→ **Aim of the task**:
What are the lines from the one with "customer number: CU67908 -> CU63919" through the end of the records below, written out exactly and without the pictures?

════

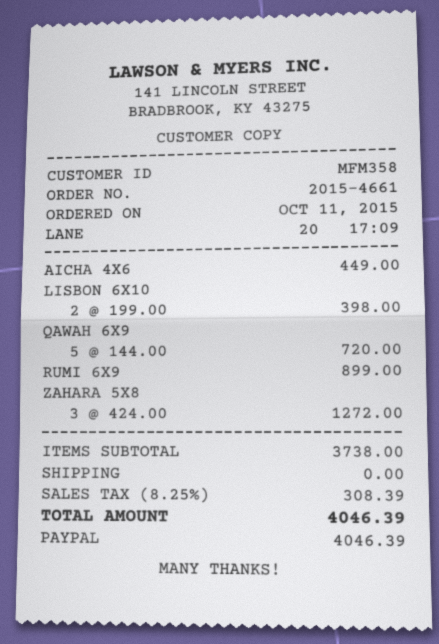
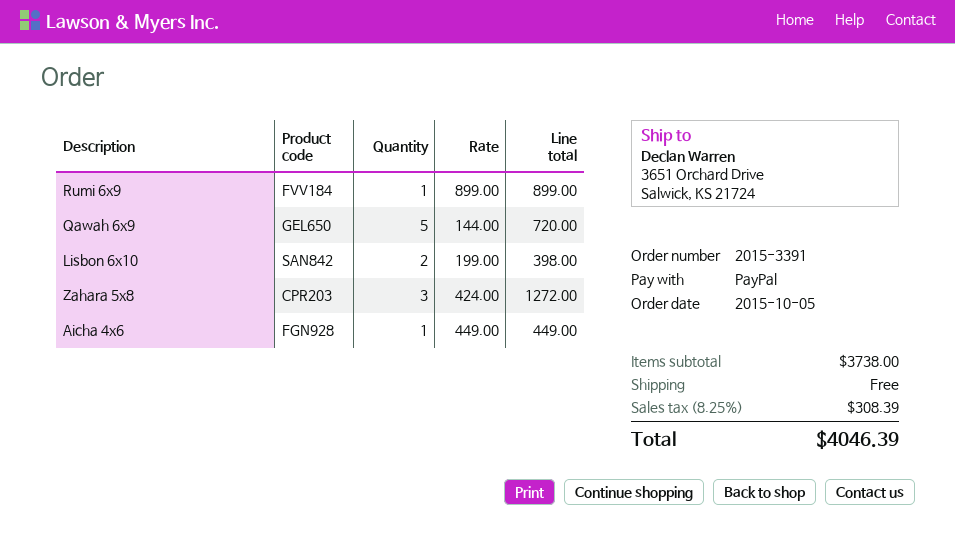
order number: 2015-4661 -> 2015-3391
order date: 2015-10-11 -> 2015-10-05

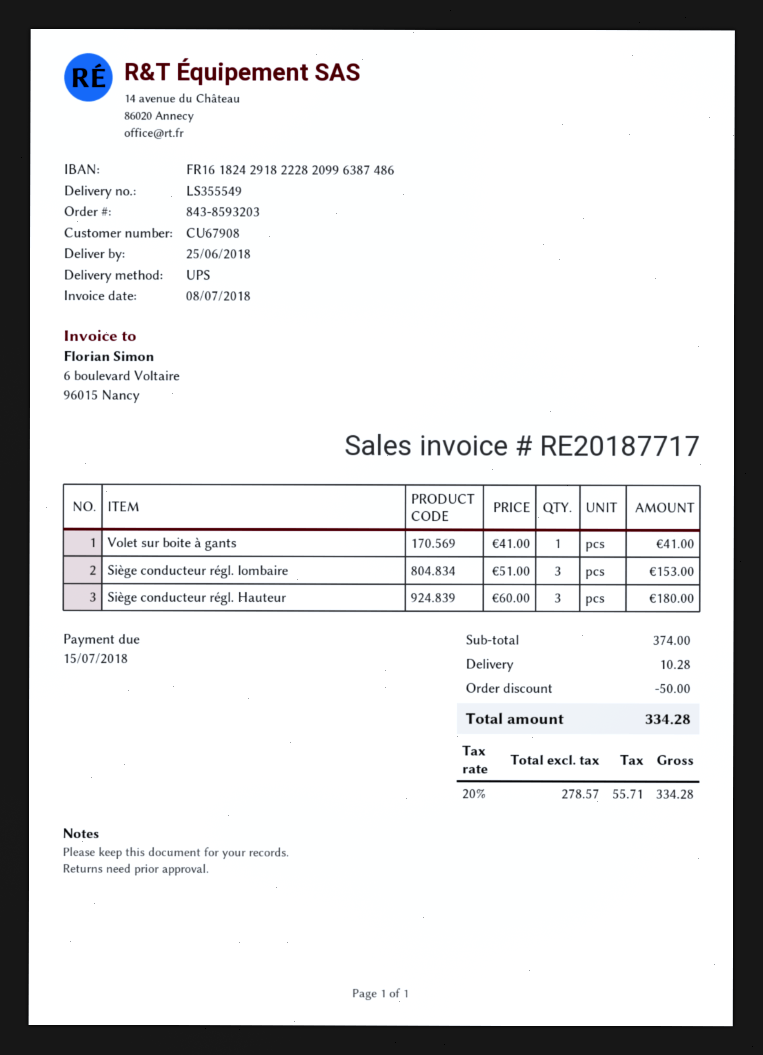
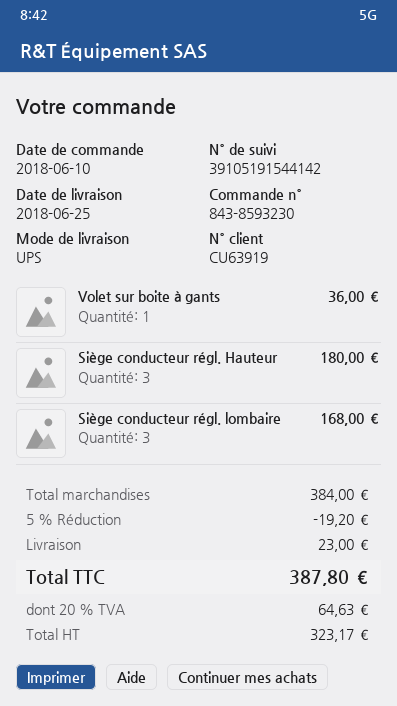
order number: 843-8593203 -> 843-8593230
customer number: CU67908 -> CU63919
Volet sur boite à gants: 1 for 41.00 -> 1 for 36.00
Siège conducteur régl. lombaire: 3 for 153.00 -> 3 for 168.00
subtotal: 374.00 -> 384.00
discount: 50.00 -> 19.20
shipping: 10.28 -> 23.00
net: 278.57 -> 323.17
tax: 20% = 55.71 -> 20% = 64.63
total: 334.28 -> 387.80

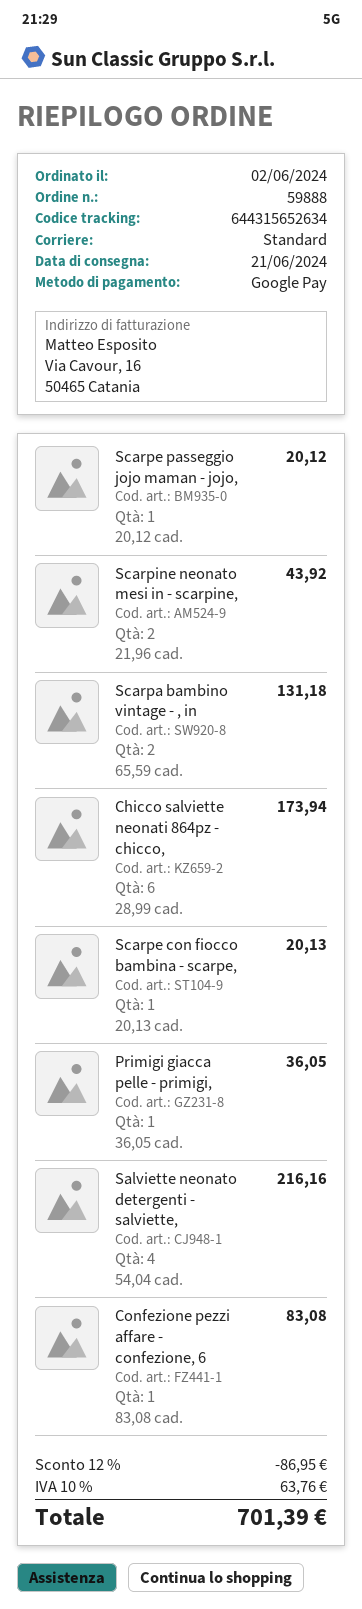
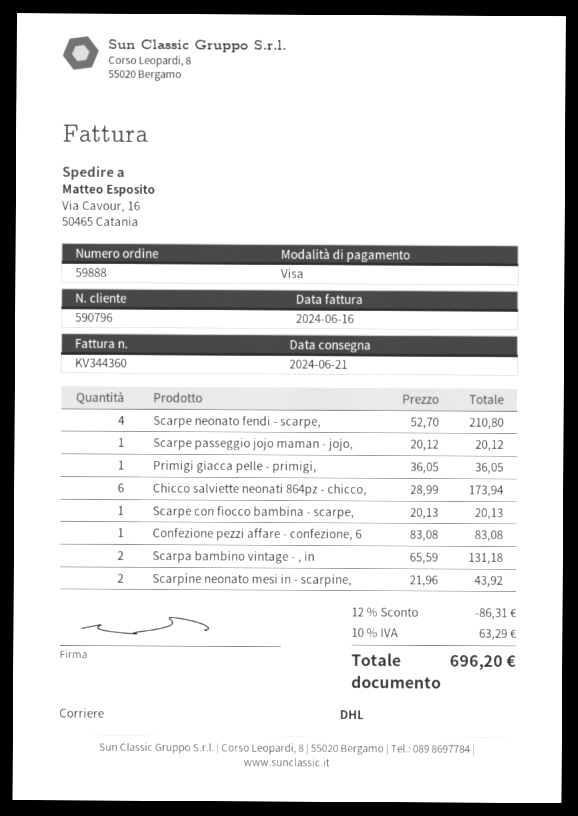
payment method: Google Pay -> Visa
shipping method: standard -> DHL
Salviette neonato detergenti - salviette,: 4 x 54.04 = 216.16 -> none
Scarpe neonato fendi - scarpe,: none -> 4 x 52.70 = 210.80
discount: 12% = 86.95 -> 12% = 86.31
tax: 10% = 63.76 -> 10% = 63.29
total: 701.39 -> 696.20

════

→ **Written solution**:
customer number: CU67908 -> CU63919
Volet sur boite à gants: 1 for 41.00 -> 1 for 36.00
Siège conducteur régl. lombaire: 3 for 153.00 -> 3 for 168.00
subtotal: 374.00 -> 384.00
discount: 50.00 -> 19.20
shipping: 10.28 -> 23.00
net: 278.57 -> 323.17
tax: 20% = 55.71 -> 20% = 64.63
total: 334.28 -> 387.80

payment method: Google Pay -> Visa
shipping method: standard -> DHL
Salviette neonato detergenti - salviette,: 4 x 54.04 = 216.16 -> none
Scarpe neonato fendi - scarpe,: none -> 4 x 52.70 = 210.80
discount: 12% = 86.95 -> 12% = 86.31
tax: 10% = 63.76 -> 10% = 63.29
total: 701.39 -> 696.20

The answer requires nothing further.